Ike emphasizes vitamins that complement almost every pharmaceutical by providing, he says, side-effect protection, nutrient restoration and organ protection. He says that approach has meant “a night-and-day difference” for his customers who didn't feel right.

B&G Pharmacy; Credit: Photo by Star Foreman

B&G Pharmacy; Credit: Photo by Star Foreman

Six miles to the southeast, in the Little Armenia section of East Hollywood, English and Armenian lettering and a green-and-white awning adorn a corner pharmacy gem, B&G Pharmacy, just down the boulevard from the widely known Jumbo's Clown Room lounge.

Dr. Babic Babikian established his practice at 5101 Hollywood Blvd. in 1980, two years before Jumbo's introduced its pole dancers. His store features an appealing wall that displays gift-wrap options, gold-laced cards and Armenian booklets. Walk around the corner and you may catch older Armenians in a front apartment patio shooting the breeze in their native tongue.
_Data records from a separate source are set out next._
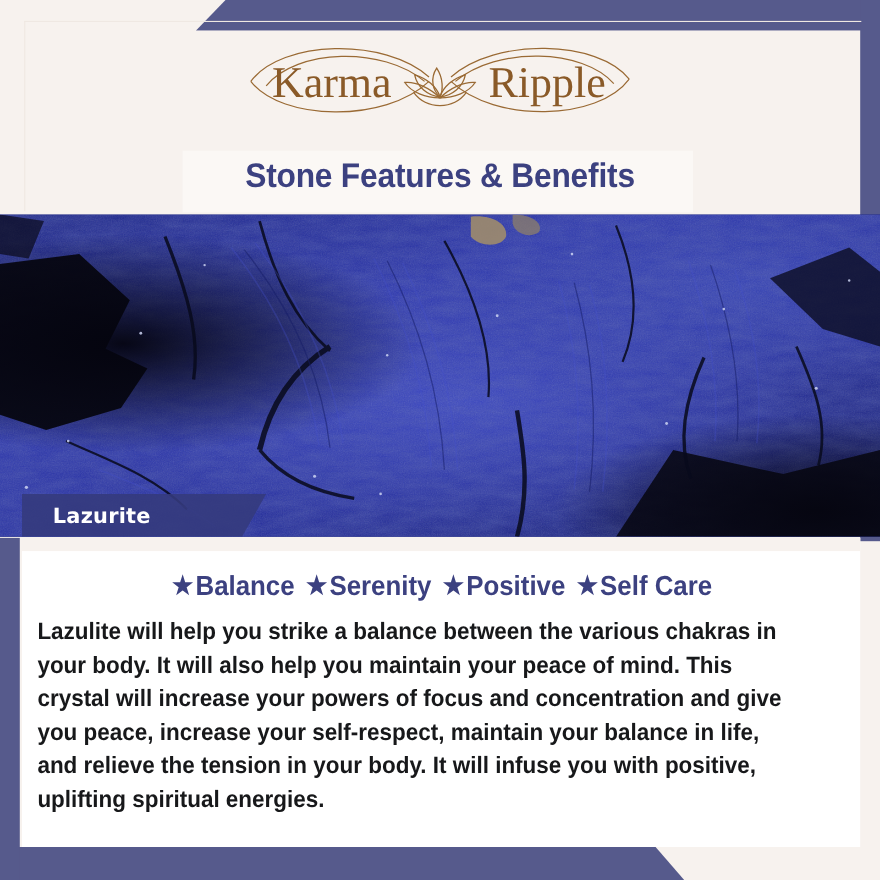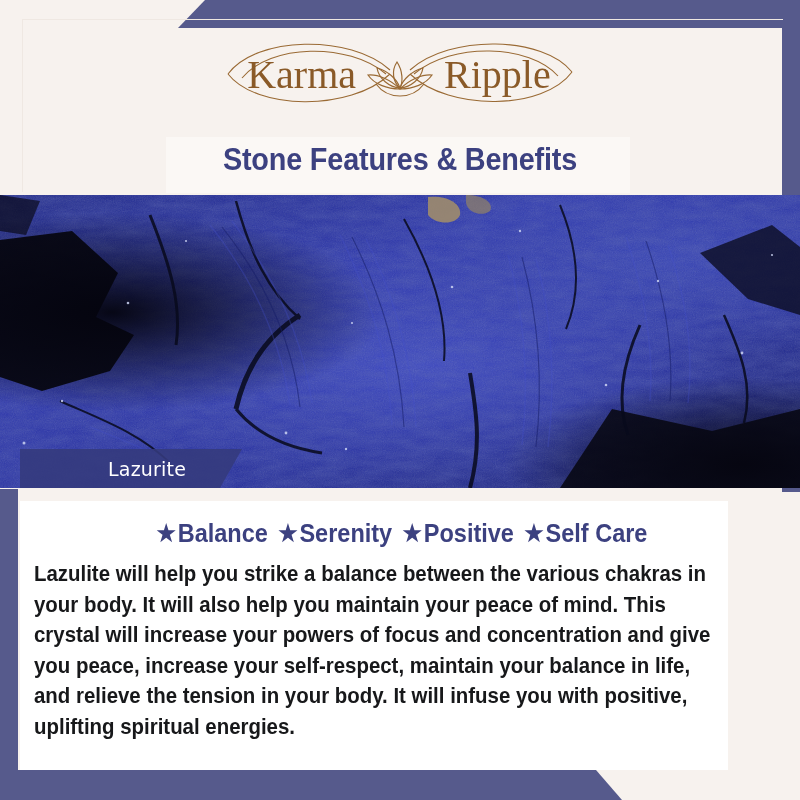--- a/index.html
+++ b/index.html
@@ -130,10 +130,10 @@
     align-items: center;
   }
   #stone-banner-label {
-    margin-left: 88px;
+    margin-left: 28px;
     color: #ffffff;
     font-family: "DejaVu Sans", sans-serif;
-    font-weight: normal;
+    font-weight: bold;
     font-size: 19px;
     letter-spacing: 0.2px;
   }

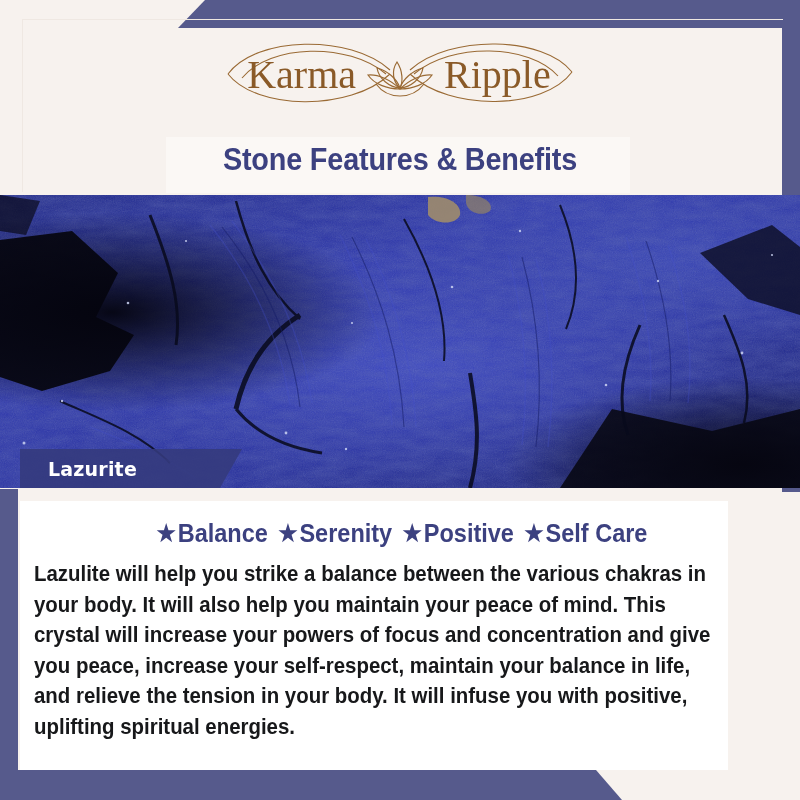--- a/index.html
+++ b/index.html
@@ -143,7 +143,7 @@
     position: absolute;
     left: 20px;
     top: 489px;
-    width: 708px;
+    width: 762px;
     height: 281px;
     background: #ffffff;
   }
B&G operates from a humanist view. The community he serves is low-income. “Most important is to know your patient — a pharmacist should not be something disposable. It's a crude way of comparing it, but you shouldn't just change it like you change your underwear,” Babikian says as he stands in his shop's waiting area.

The lively pharmacist, dressed in a plaid shirt, explains that people need to feel comfortable with their pharmacist, able to sit down and ask questions.
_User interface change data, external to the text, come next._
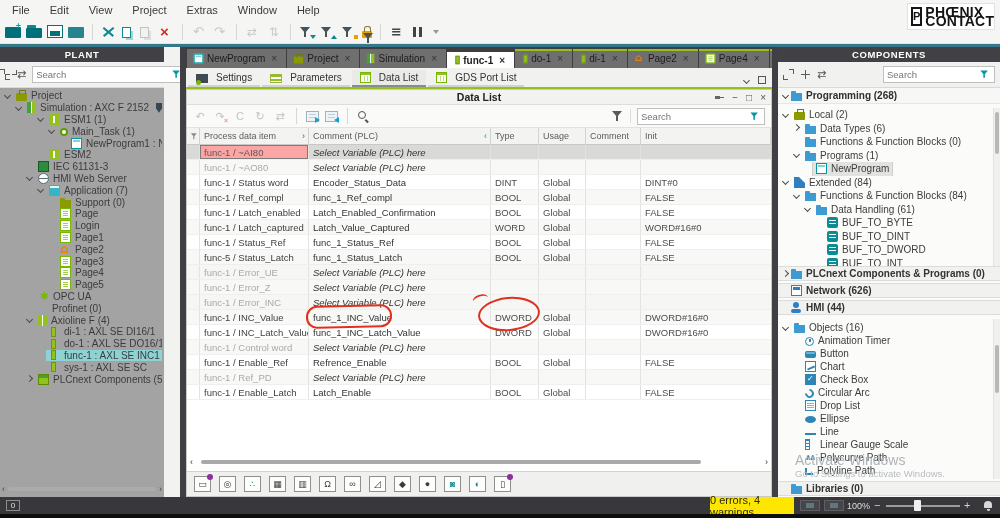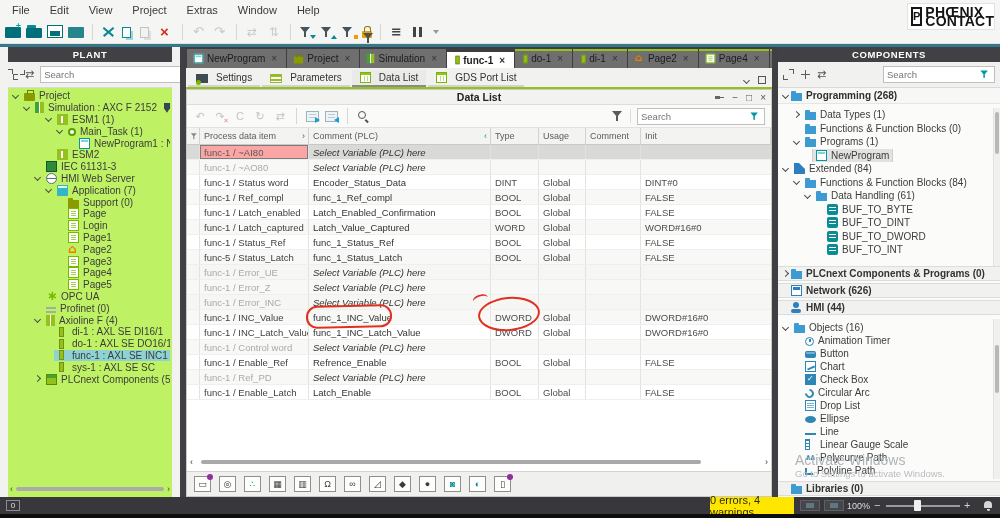--- a/index.html
+++ b/index.html
@@ -133,7 +133,7 @@
   [data-icon="table"]::after{content:"";position:absolute;left:3px;top:3px;bottom:1px;width:1px;background:#bcd98a;box-shadow:3px 0 0 #bcd98a}
 
   
-  .lpanel{left:8px;top:47px;width:164px;height:450px;background:#bef264}
+  .lpanel{left:0;top:47px;width:164px;height:450px;background:#a3a3a3}
   .ltree{position:absolute;left:0;top:41px;right:2px;bottom:18px;overflow:hidden;padding-top:2px}
   .ltree .ti{height:11.8px}
   .hscroll{position:absolute;left:2px;right:2px;bottom:2px;height:12px;display:flex;align-items:center;font-size:9px;color:#444}

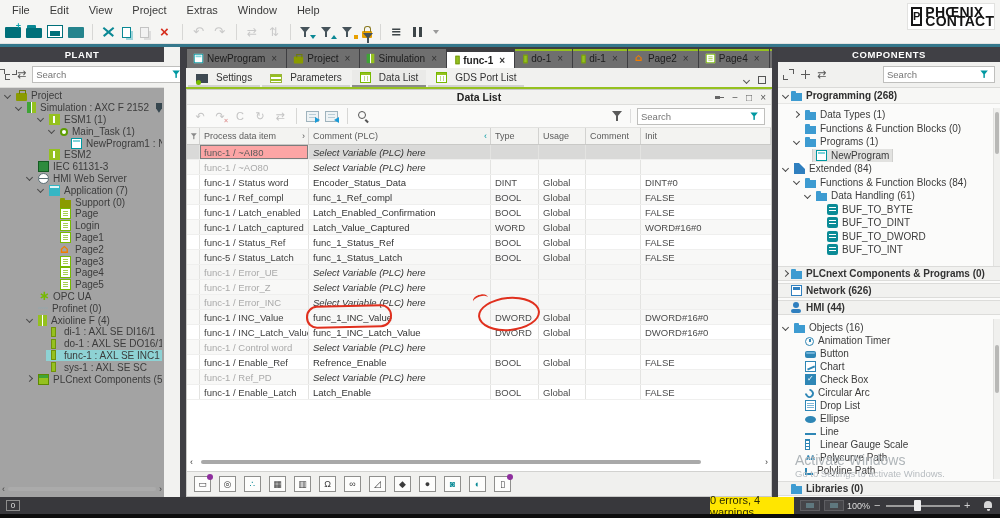--- a/index.html
+++ b/index.html
@@ -933,6 +933,13 @@
 
     <div class="rtree" style="top:61px;height:158px;right:8px">
 
+        <div class="ti" data-depth="0" data-arrow="open">
+          <span class="tw"></span>
+          <span class="rowhl">
+            <span class="ic" data-icon="case"></span>
+            <span class="lbl">Local (2)</span>
+          </span>
+        </div>
 
         <div class="ti" data-depth="1" data-arrow="closed">
           <span class="tw"></span>

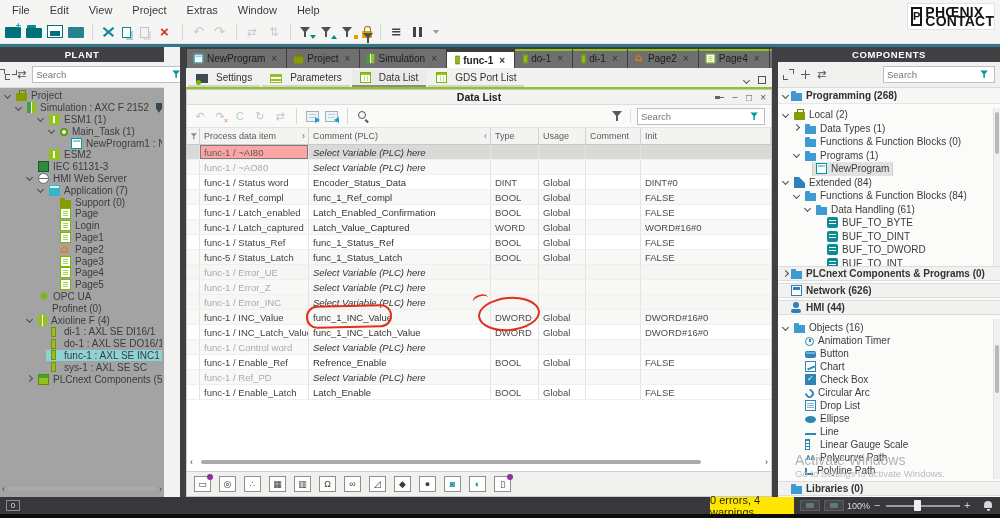--- a/index.html
+++ b/index.html
@@ -945,7 +945,7 @@
           <span class="tw"></span>
           <span class="rowhl">
             <span class="ic" data-icon="folder"></span>
-            <span class="lbl">Data Types (1)</span>
+            <span class="lbl">Data Types (6)</span>
           </span>
         </div>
Of the corporate drugstore chains that are merging into bigger and bigger giants, he dismissively says, “All that they look at is numbers, and those decisions are made by individuals that are so distant from the consumer, so distant, numbers is all they look at.”

He has a warning for those who still cherish a corner drugstore in Los Angeles. “As individuals, as consumers, we have to protect the independents, it's our interest — it's our personal interest,” he says.